### Your instructions
Nothing but an exact repeat of the data, with pictures removed, belongs in the answer.

Stored records:

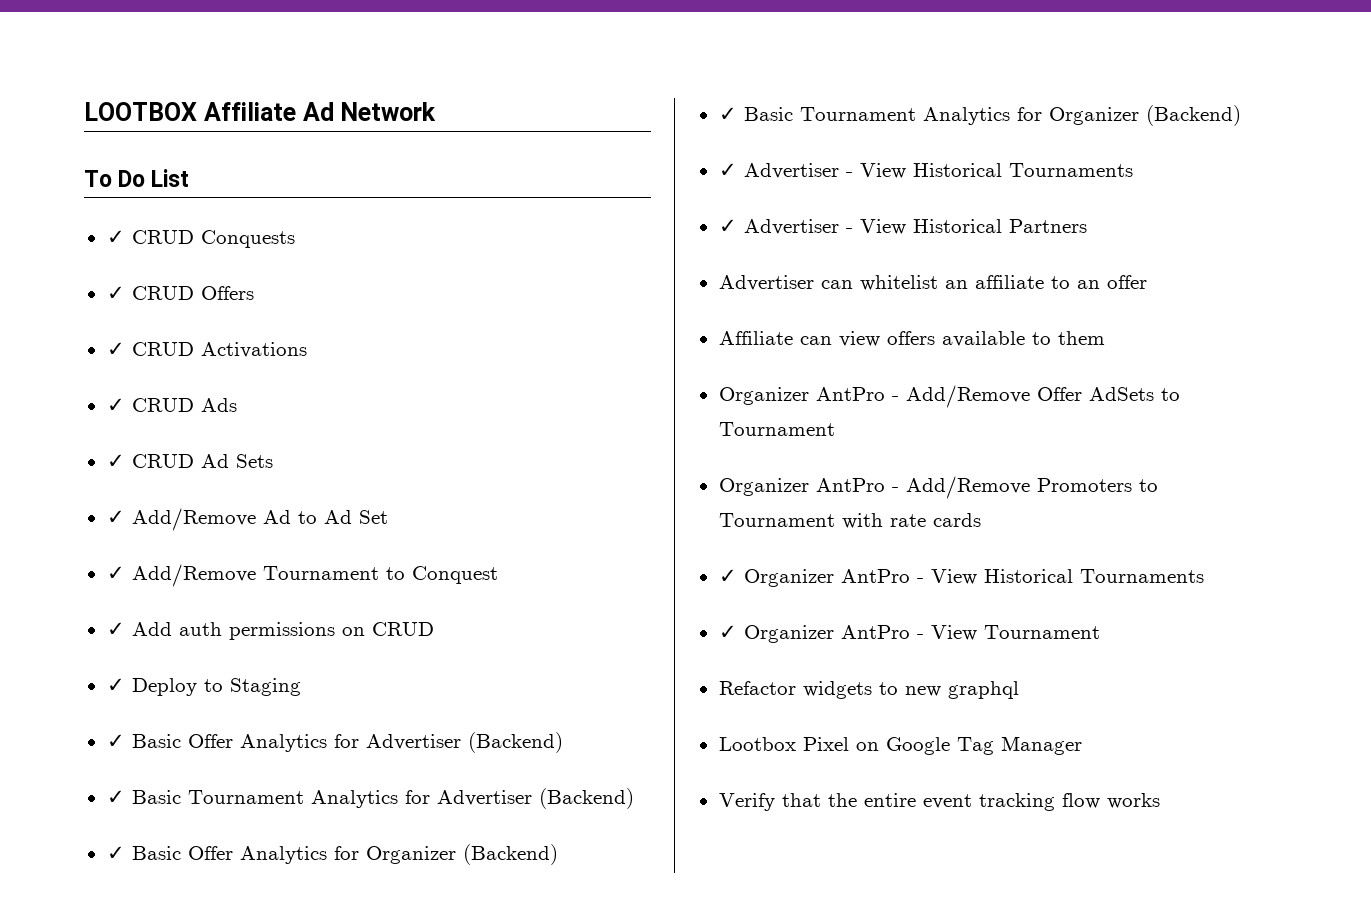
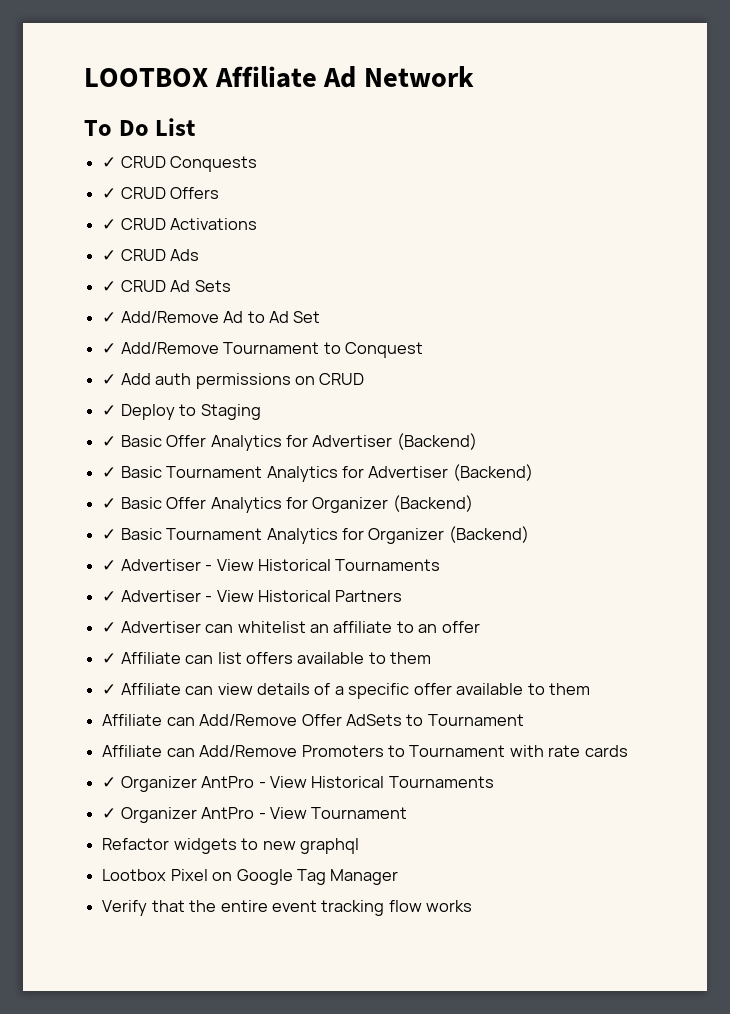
(1087, 226) none -> [102,622,117,633] ✓
[718,331,880,347] Affiliate can view -> [102,652,242,664] ✓ Affiliate can list
[718,387,899,405] Organizer AntPro - -> [102,683,591,699] [102,714,195,726] ✓ Affiliate can view details of a specific offer available to them // Affiliate can
[718,478,899,496] Organizer AntPro - -> [102,745,195,757] Affiliate can

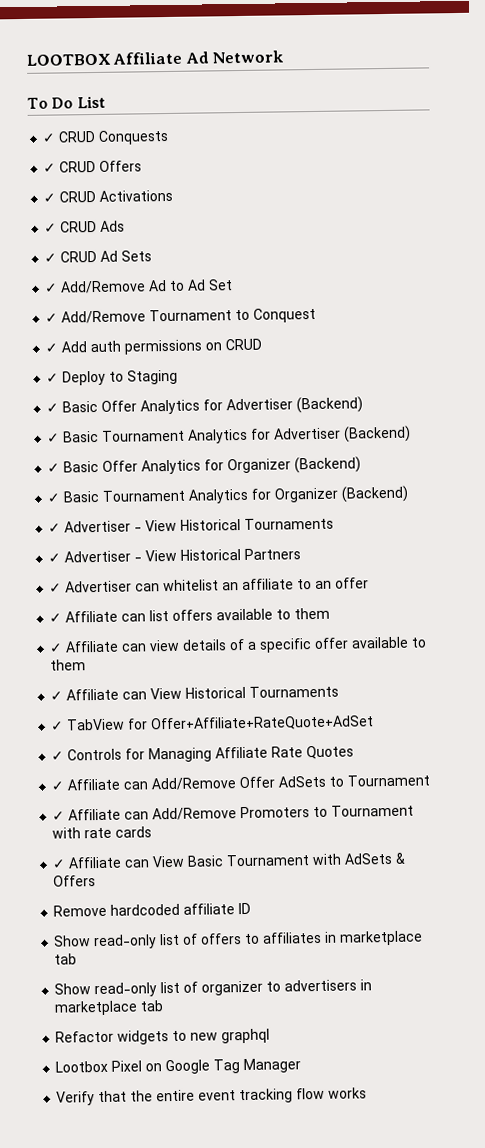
(591, 689) none -> [50,685,340,701] [51,715,375,732] [51,745,355,763] [51,781,65,791] ✓ Affiliate can View Historical Tournaments // ✓ TabView for Offer+Affiliate+RateQuote+AdSet // ✓ Controls for Managing Affiliate Rate Quotes // ✓
(524, 720) none -> [52,811,66,821] ✓
[120,776,494,792] [102,807,408,823] Organizer AntPro - View Historical Tournaments // ✓ Organizer AntPro - View Tournament -> [68,852,407,869] [53,875,97,887] [53,902,252,917] [53,930,424,950] [54,953,78,965] [54,979,373,998] [54,1000,165,1016] Affiliate can View Basic Tournament with AdSets & Offers // Remove hardcoded affiliate ID // Show read-only list of offers to affiliates in marketplace tab // Show read-only list of organizer to advertisers in marketplace tab

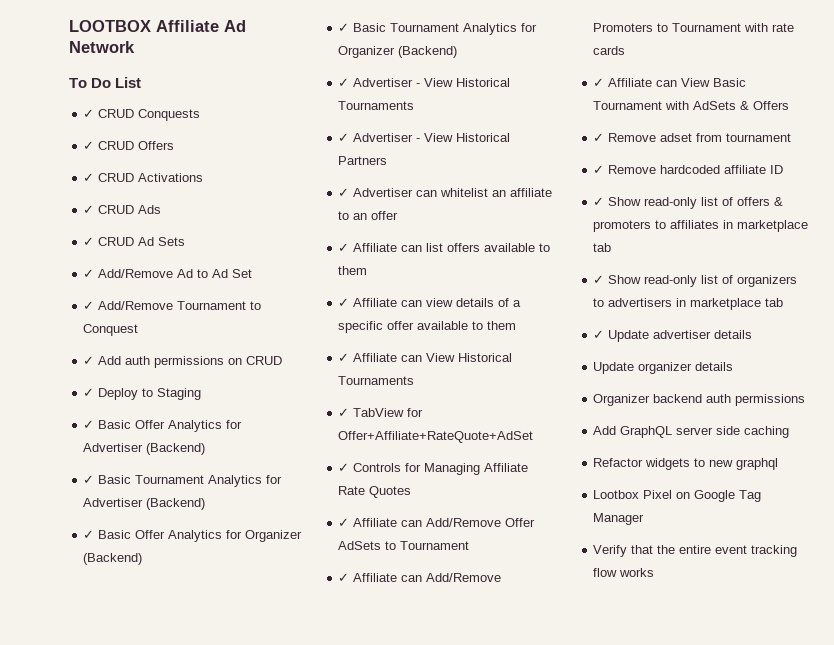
(97, 881) none -> [593,133,792,142] [593,165,605,174] ✓ Remove adset from tournament // ✓
(252, 908) none -> [593,197,605,206] ✓
(243, 939) none -> [774,197,784,206] [593,220,652,232] & promoters
[54,980,264,998] Show read-only list of organizer -> [593,275,798,287] ✓ Show read-only list of organizers
(165, 1006) none -> [593,330,753,342] [593,362,734,374] [593,394,806,406] [593,426,790,438] // ✓ Update advertiser details // Update organizer details // Organizer backend auth permissions // Add GraphQL server side caching

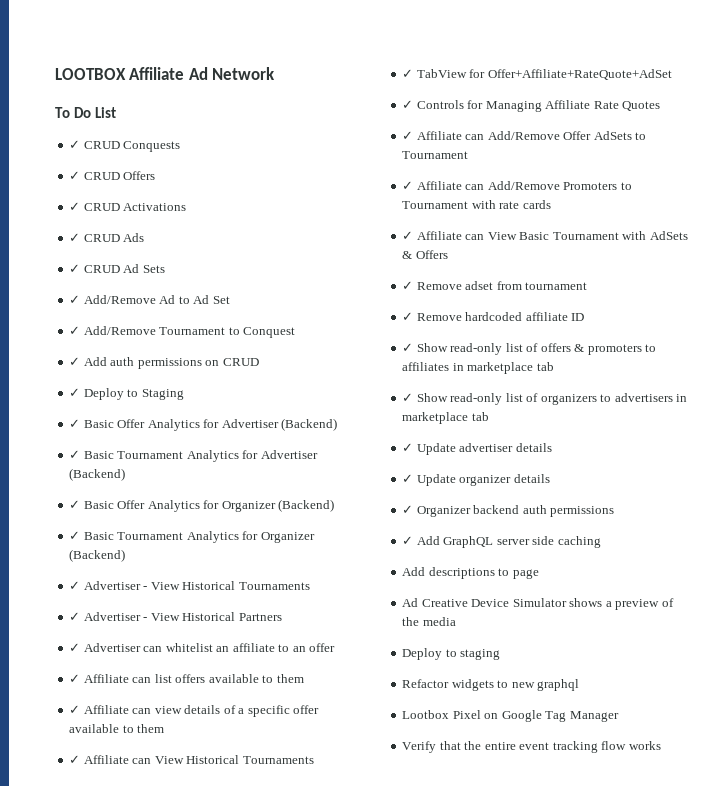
(753, 334) none -> [402,474,414,483] ✓
(734, 366) none -> [402,505,414,514] ✓
(806, 400) none -> [402,536,414,545] ✓
(790, 432) none -> [402,567,539,579] [402,598,674,610] [402,617,456,626] [402,648,501,660] // Add descriptions to page // Ad Creative Device Simulator shows a preview of the media // Deploy to staging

### Task answer
(1087, 226) none -> [102,622,117,633] ✓
[718,331,880,347] Affiliate can view -> [102,652,242,664] ✓ Affiliate can list
[718,387,899,405] Organizer AntPro - -> [102,683,591,699] [102,714,195,726] ✓ Affiliate can view details of a specific offer available to them // Affiliate can
[718,478,899,496] Organizer AntPro - -> [102,745,195,757] Affiliate can

(591, 689) none -> [50,685,340,701] [51,715,375,732] [51,745,355,763] [51,781,65,791] ✓ Affiliate can View Historical Tournaments // ✓ TabView for Offer+Affiliate+RateQuote+AdSet // ✓ Controls for Managing Affiliate Rate Quotes // ✓
(524, 720) none -> [52,811,66,821] ✓
[120,776,494,792] [102,807,408,823] Organizer AntPro - View Historical Tournaments // ✓ Organizer AntPro - View Tournament -> [68,852,407,869] [53,875,97,887] [53,902,252,917] [53,930,424,950] [54,953,78,965] [54,979,373,998] [54,1000,165,1016] Affiliate can View Basic Tournament with AdSets & Offers // Remove hardcoded affiliate ID // Show read-only list of offers to affiliates in marketplace tab // Show read-only list of organizer to advertisers in marketplace tab

(97, 881) none -> [593,133,792,142] [593,165,605,174] ✓ Remove adset from tournament // ✓
(252, 908) none -> [593,197,605,206] ✓
(243, 939) none -> [774,197,784,206] [593,220,652,232] & promoters
[54,980,264,998] Show read-only list of organizer -> [593,275,798,287] ✓ Show read-only list of organizers
(165, 1006) none -> [593,330,753,342] [593,362,734,374] [593,394,806,406] [593,426,790,438] // ✓ Update advertiser details // Update organizer details // Organizer backend auth permissions // Add GraphQL server side caching

(753, 334) none -> [402,474,414,483] ✓
(734, 366) none -> [402,505,414,514] ✓
(806, 400) none -> [402,536,414,545] ✓
(790, 432) none -> [402,567,539,579] [402,598,674,610] [402,617,456,626] [402,648,501,660] // Add descriptions to page // Ad Creative Device Simulator shows a preview of the media // Deploy to staging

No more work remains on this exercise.